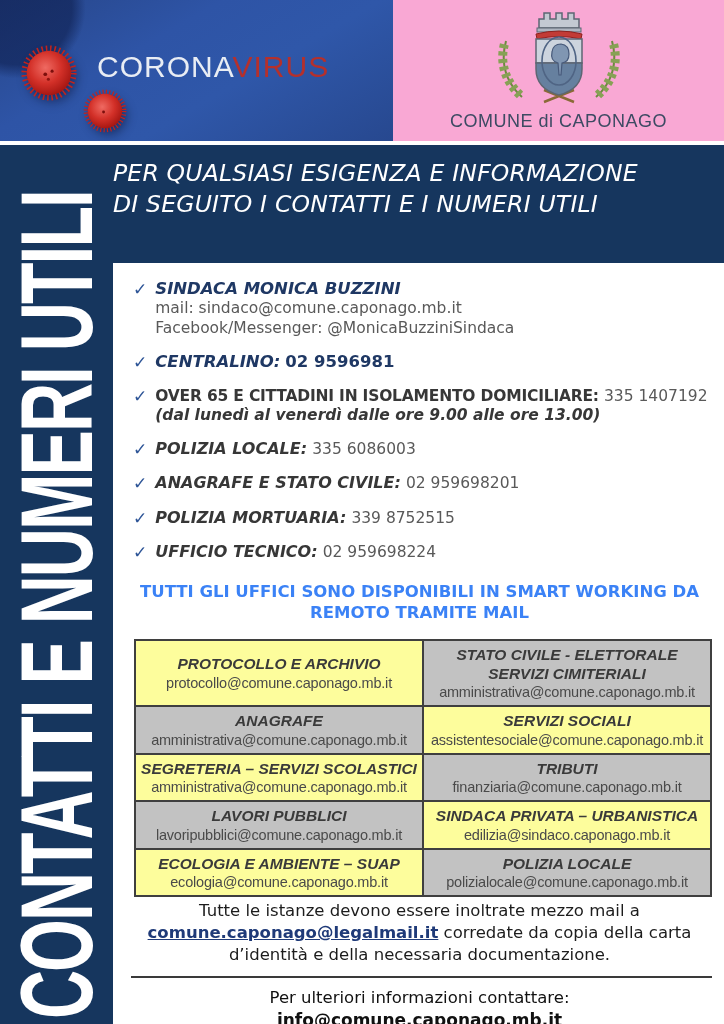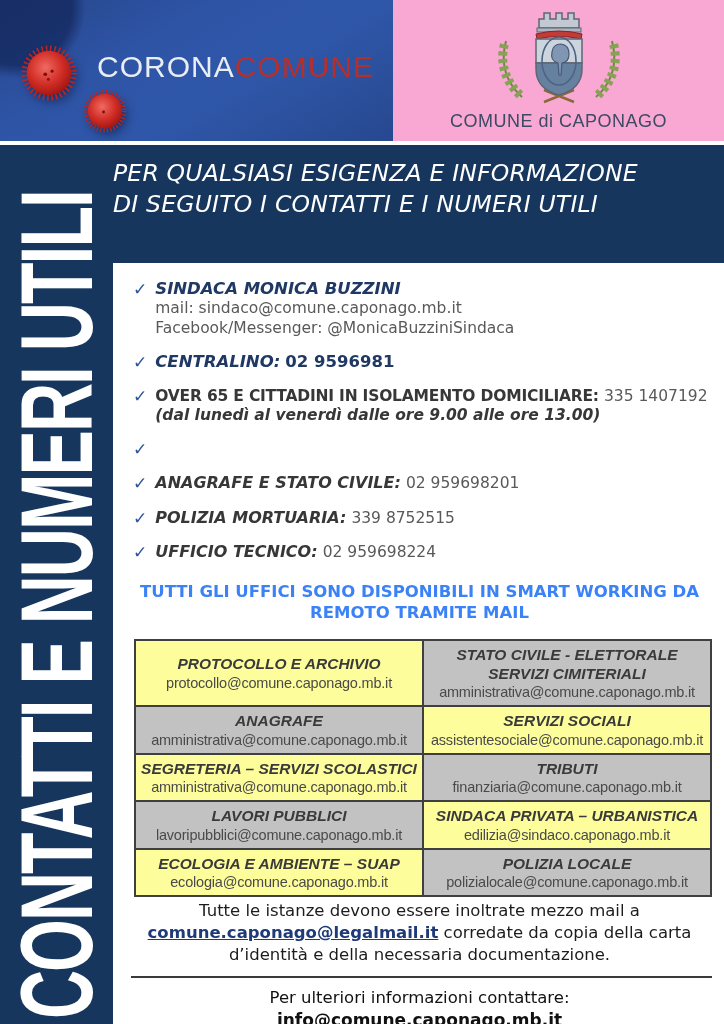--- a/index.html
+++ b/index.html
@@ -126,7 +126,7 @@
         <circle cx="47" cy="52" r="3" fill="#7c0f0c"></circle>
       </svg>
       <div class="corona-title">
-        <span>CORONA</span><span class="corona-red">COMUNE</span>
+        <span>CORONA</span><span class="corona-red">VIRUS</span>
       </div>
     </div>
     <div class="banner-crest">

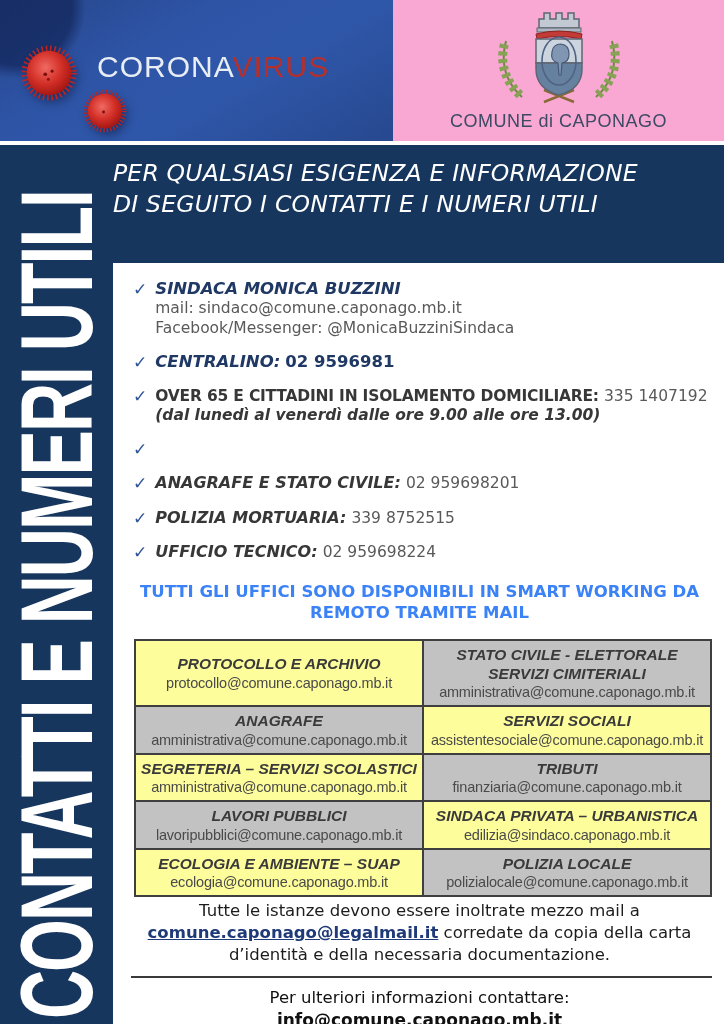--- a/index.html
+++ b/index.html
@@ -199,6 +199,10 @@
 
         <div class="citem">
           <span class="check">✓</span>
+          <div class="ctext">
+            <span class="lab-dark">POLIZIA LOCALE:</span>
+            <span class="val-gray">335 6086003</span>
+          </div>
         </div>
 
         <div class="citem">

________________________________________

ACTIVITY: Only lines that hold the string "corona" belong in the answer, so copy every one of them from the records.

FINAL ANSWER:
       <div class="corona-title">
-        <span>CORONA</span><span class="corona-red">COMUNE</span>
+        <span>CORONA</span><span class="corona-red">VIRUS</span>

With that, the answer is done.